* **TASK PROMPT**
State how many lines in these records contain the word "with", and nothing else.

(Image comparison data)

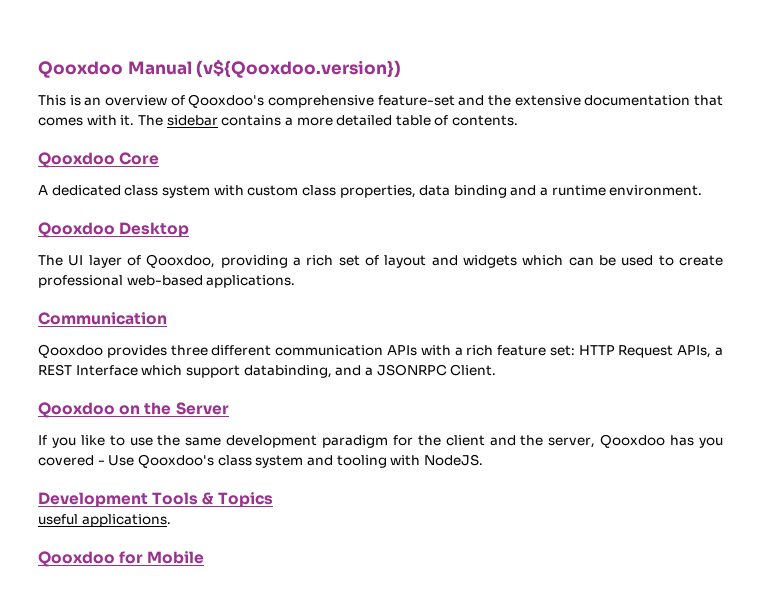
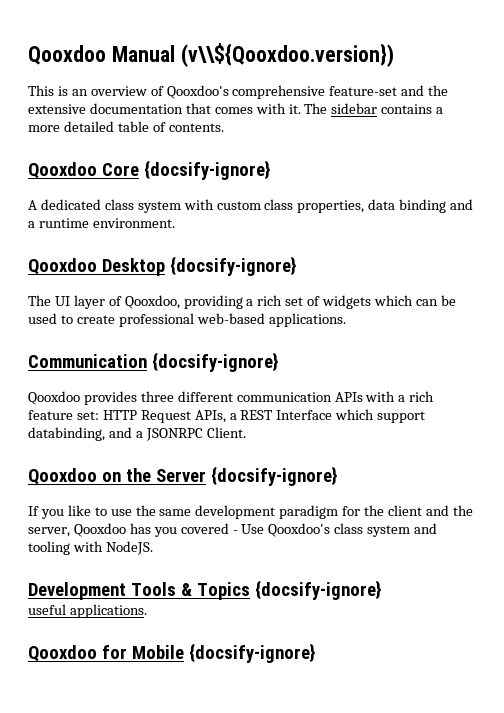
[196,59,402,78] (v${Qooxdoo.version}) -> [180,43,394,67] (v\\${Qooxdoo.version})
(160, 158) none -> [143,160,270,180] {docsify-ignore}
(190, 230) none -> [169,256,296,276] {docsify-ignore}
[384,255,458,268] layout and -> (321, 301) none
(167, 318) none -> [151,352,278,372] {docsify-ignore}
(229, 408) none -> [210,466,337,486] {docsify-ignore}
(273, 500) none -> [254,580,381,600] {docsify-ignore}
(205, 557) none -> [188,643,315,663] {docsify-ignore}

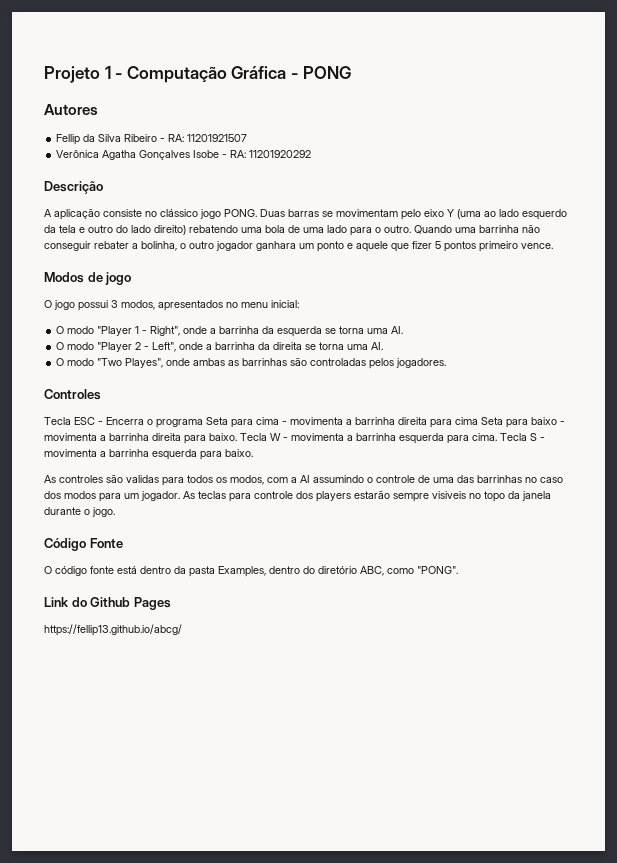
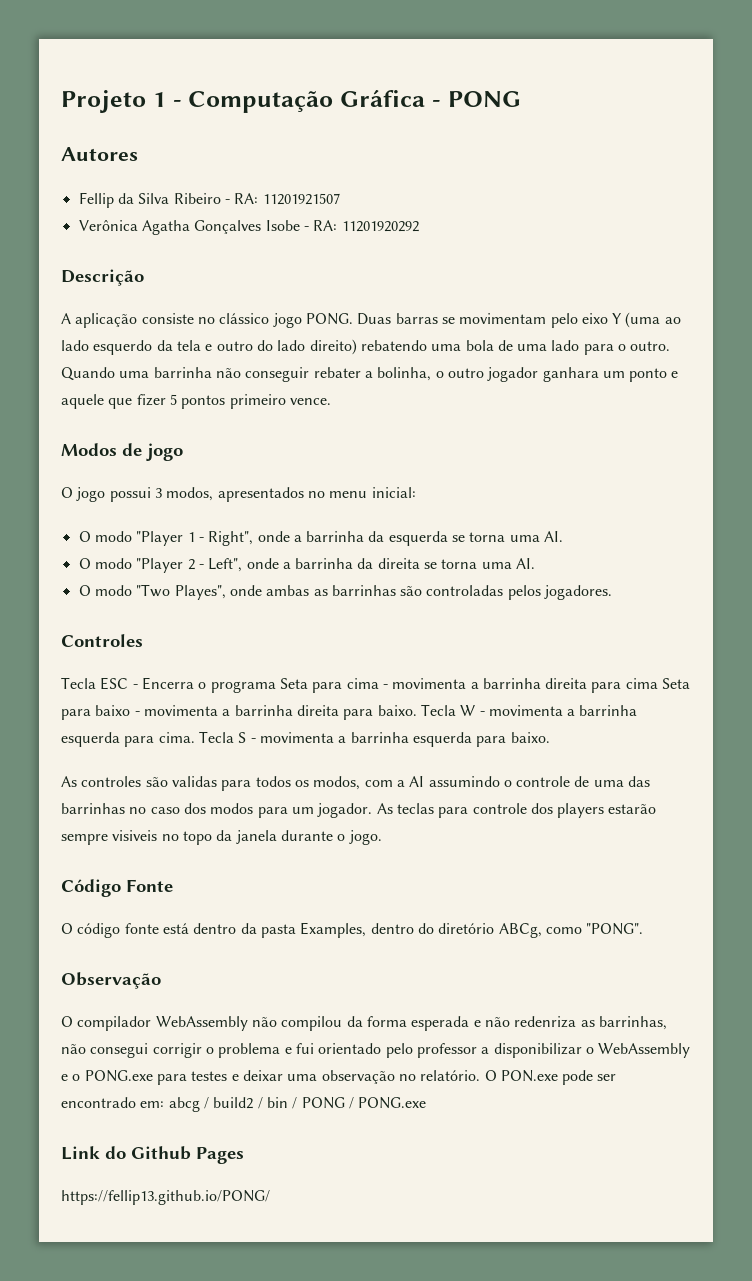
[360,566,384,576] ABC, -> [498,923,542,938] ABCg,
(458, 570) none -> [61,972,161,989] [61,1016,667,1031] [61,1043,691,1058] [61,1070,617,1085] [61,1097,427,1112] // Observação // O compilador WebAssembly não compilou da forma esperada e não redenriza as barrinhas, não consegui corrigir o problema e fui orientado pelo professor a disponibilizar o WebAssembly e o PONG.exe para testes e deixar uma observação no relatório. O PON.exe pode ser encontrado em: abcg / build2 / bin / PONG / PONG.exe
[44,624,182,636] https://fellip13.github.io/abcg/ -> [61,1190,270,1205] https://fellip13.github.io/PONG/

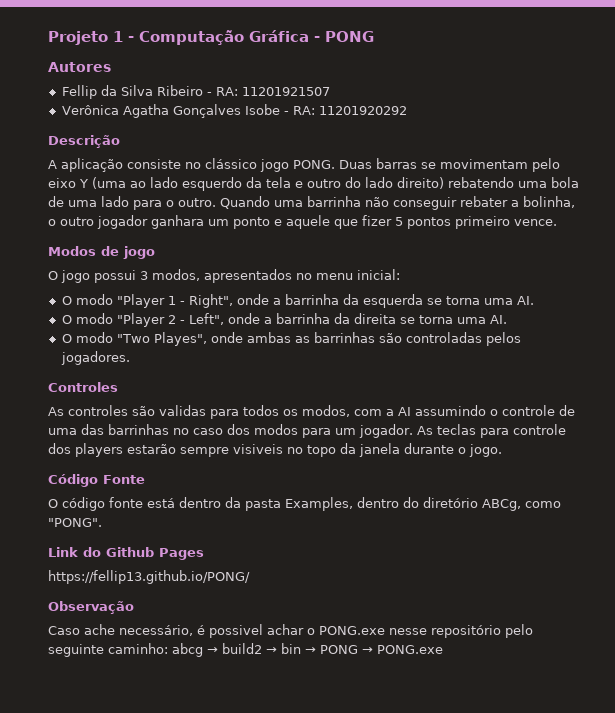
[61,677,691,693] [61,704,638,720] [61,731,550,747] // Tecla ESC - Encerra o programa Seta para cima - movimenta a barrinha direita para cima Seta para baixo - movimenta a barrinha direita para baixo. Tecla W - movimenta a barrinha esquerda para cima. Tecla S - movimenta a barrinha esquerda para baixo. -> (118, 387) none
[61,972,161,989] [61,1016,667,1031] [61,1043,691,1058] [61,1070,617,1085] [61,1097,427,1112] // Observação // O compilador WebAssembly não compilou da forma esperada e não redenriza as barrinhas, não consegui corrigir o problema e fui orientado pelo professor a disponibilizar o WebAssembly e o PONG.exe para testes e deixar uma observação no relatório. O PON.exe pode ser encontrado em: abcg / build2 / bin / PONG / PONG.exe -> (102, 522) none
(270, 1197) none -> [48,601,134,614] [48,624,533,638] [48,643,443,657] // Observação // Caso ache necessário, é possivel achar o PONG.exe nesse repositório pelo seguinte caminho: abcg → build2 → bin → PONG → PONG.exe

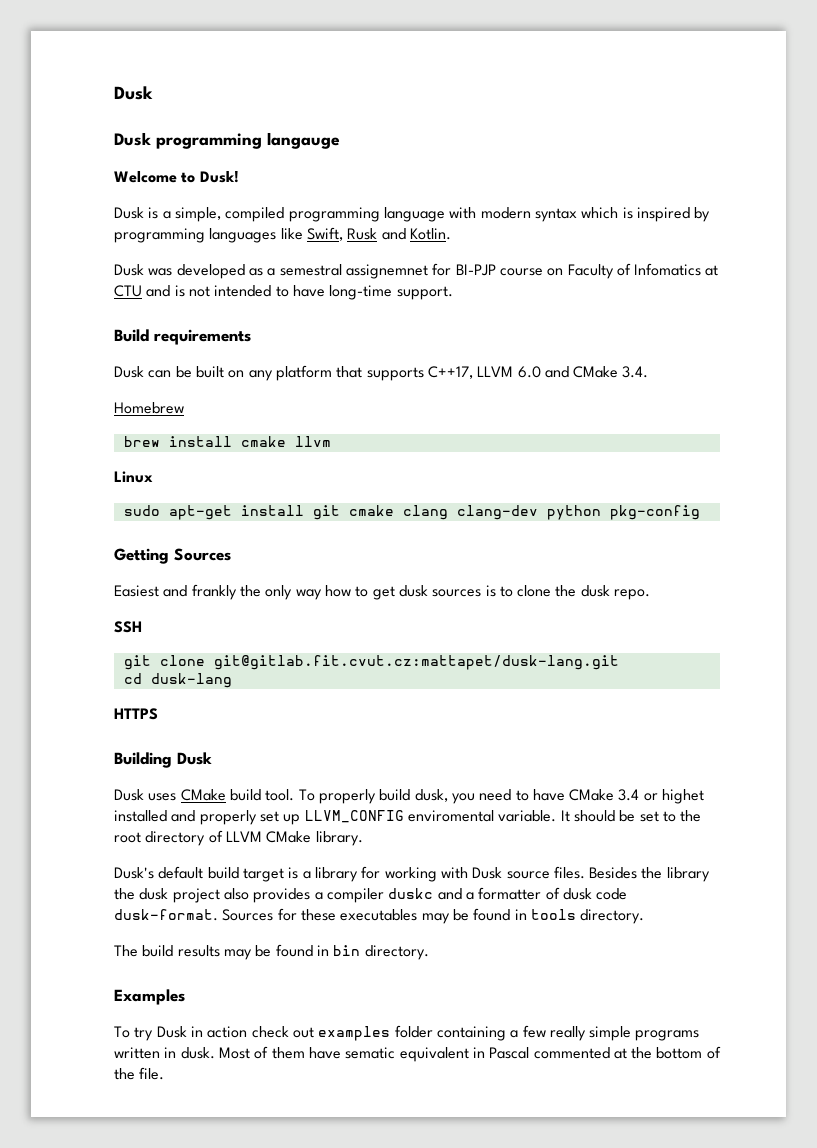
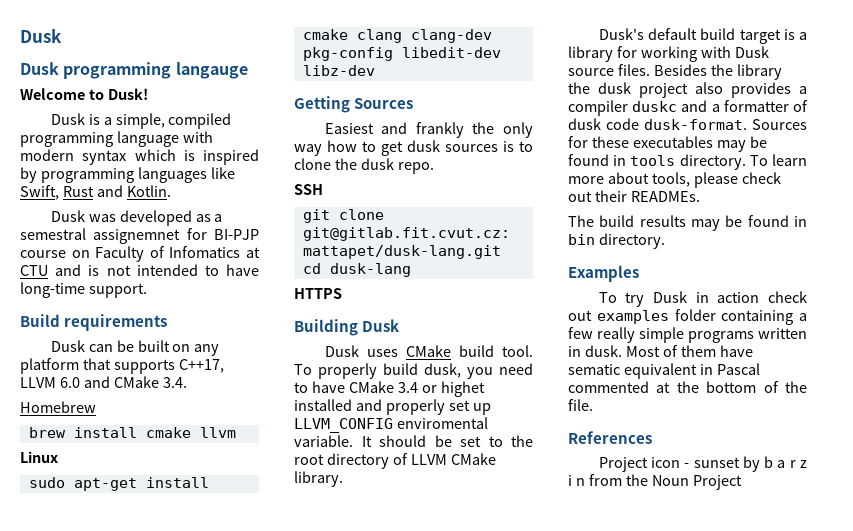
[347,228,378,240] Rusk -> [62,186,94,197] Rust
[312,505,340,520] git -> (209, 482) none
[546,505,601,520] python -> (492, 36) none
(700, 512) none -> [401,47,501,58] [302,65,375,76] libedit-dev libz-dev
(645, 916) none -> [749,154,807,166] [568,172,781,188] [568,190,700,202] To learn more about tools, please check out their READMEs.
(165, 1073) none -> [568,431,652,444] [598,456,807,472] [568,474,742,490] // References // Project icon - sunset by b a r z i n from the Noun Project

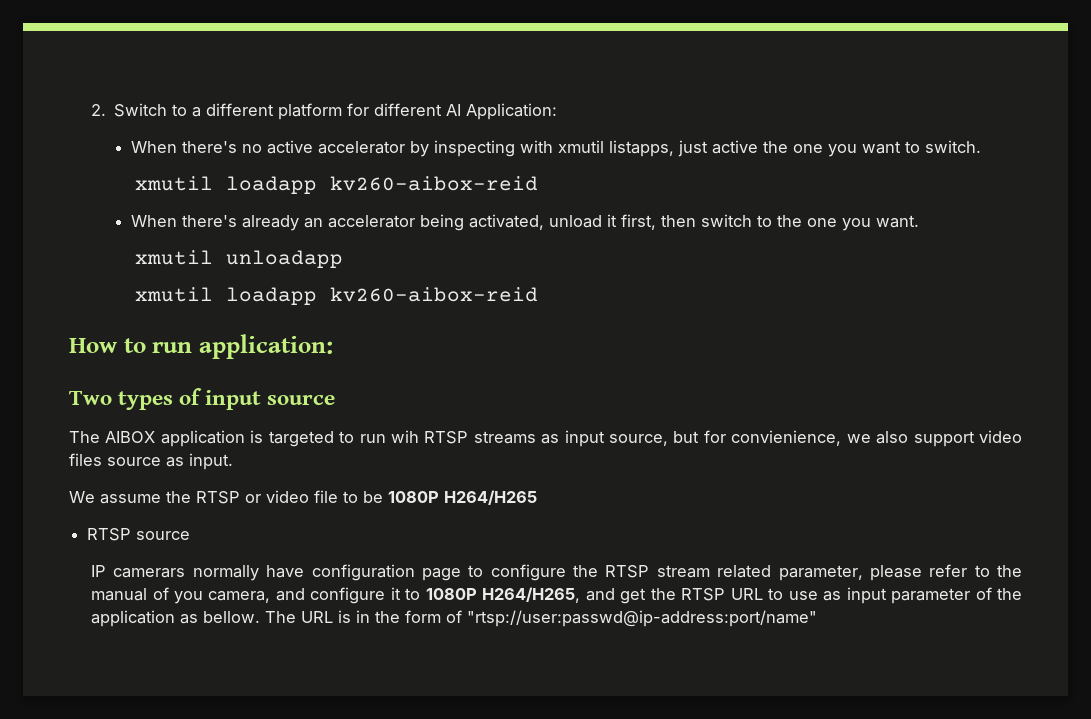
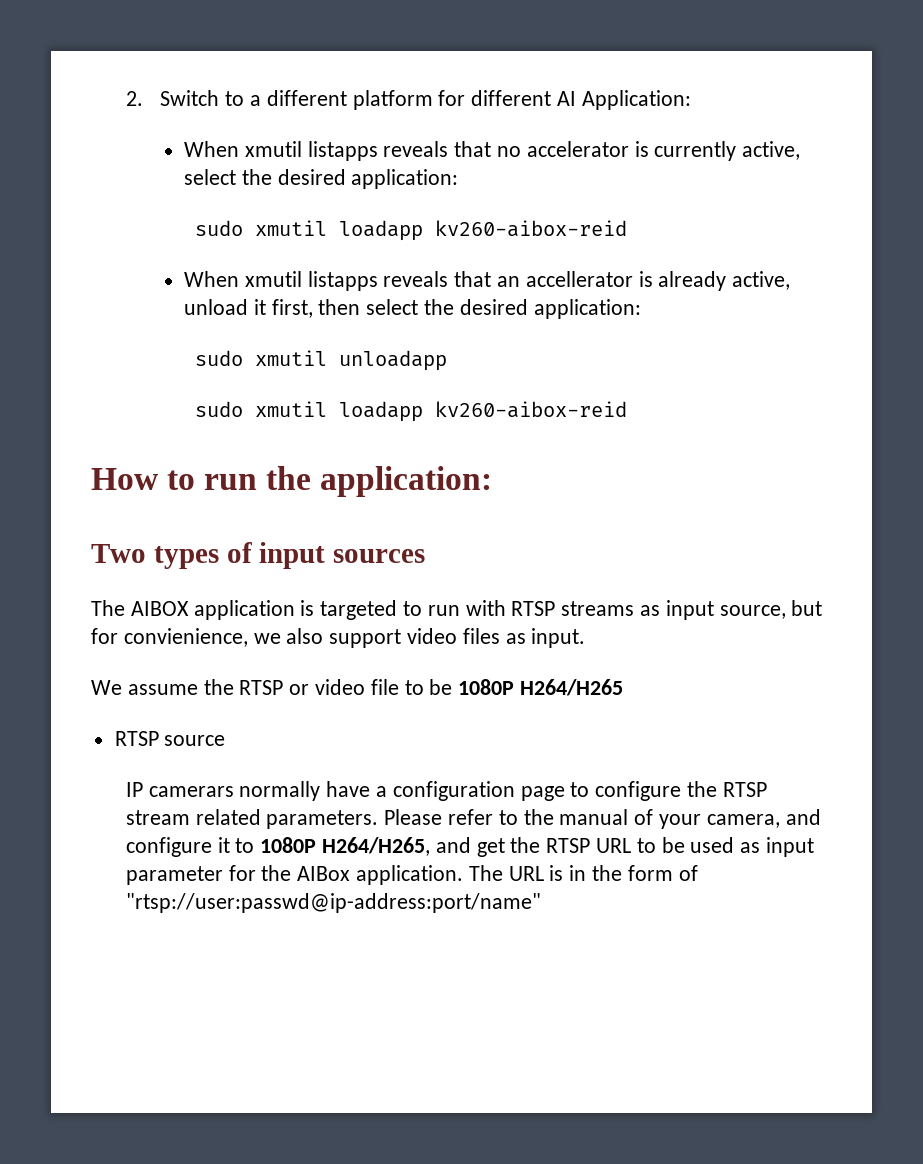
[182,140,982,157] [135,176,539,194] [131,214,920,231] there's no active accelerator by inspecting with xmutil listapps, just active the one you want to switch. // xmutil loadapp kv260-aibox-reid // When there's already an accelerator being activated, unload it first, then switch to the one you want. // -> [244,141,801,161] [184,169,459,189] [195,220,628,241] [184,271,791,291] [184,299,641,319] [195,350,244,366] xmutil listapps reveals that no accelerator is currently active, select the desired application: // sudo xmutil loadapp kv260-aibox-reid // When xmutil listapps reveals that an accellerator is already active, unload it first, then select the desired application: // sudo
(344, 259) none -> [195,401,244,417] sudo
(193, 347) none -> [266,466,312,490] the
[267,395,336,405] source -> [333,549,426,563] sources
[390,430,419,443] wih -> [465,600,506,616] with
[107,457,161,466] source -> (500, 636) none
(305, 571) none -> [375,786,387,797] a
[778,565,922,581] parameter, please -> [266,809,443,829] parameters. Please
[173,591,203,604] you -> [658,814,701,829] your
[788,591,818,600] use -> [661,837,735,853] be used
[975,587,1022,600] [91,610,261,627] of the application as bellow. -> [228,865,463,885] for the AIBox application.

* **RESULT FOR THIS TASK**
2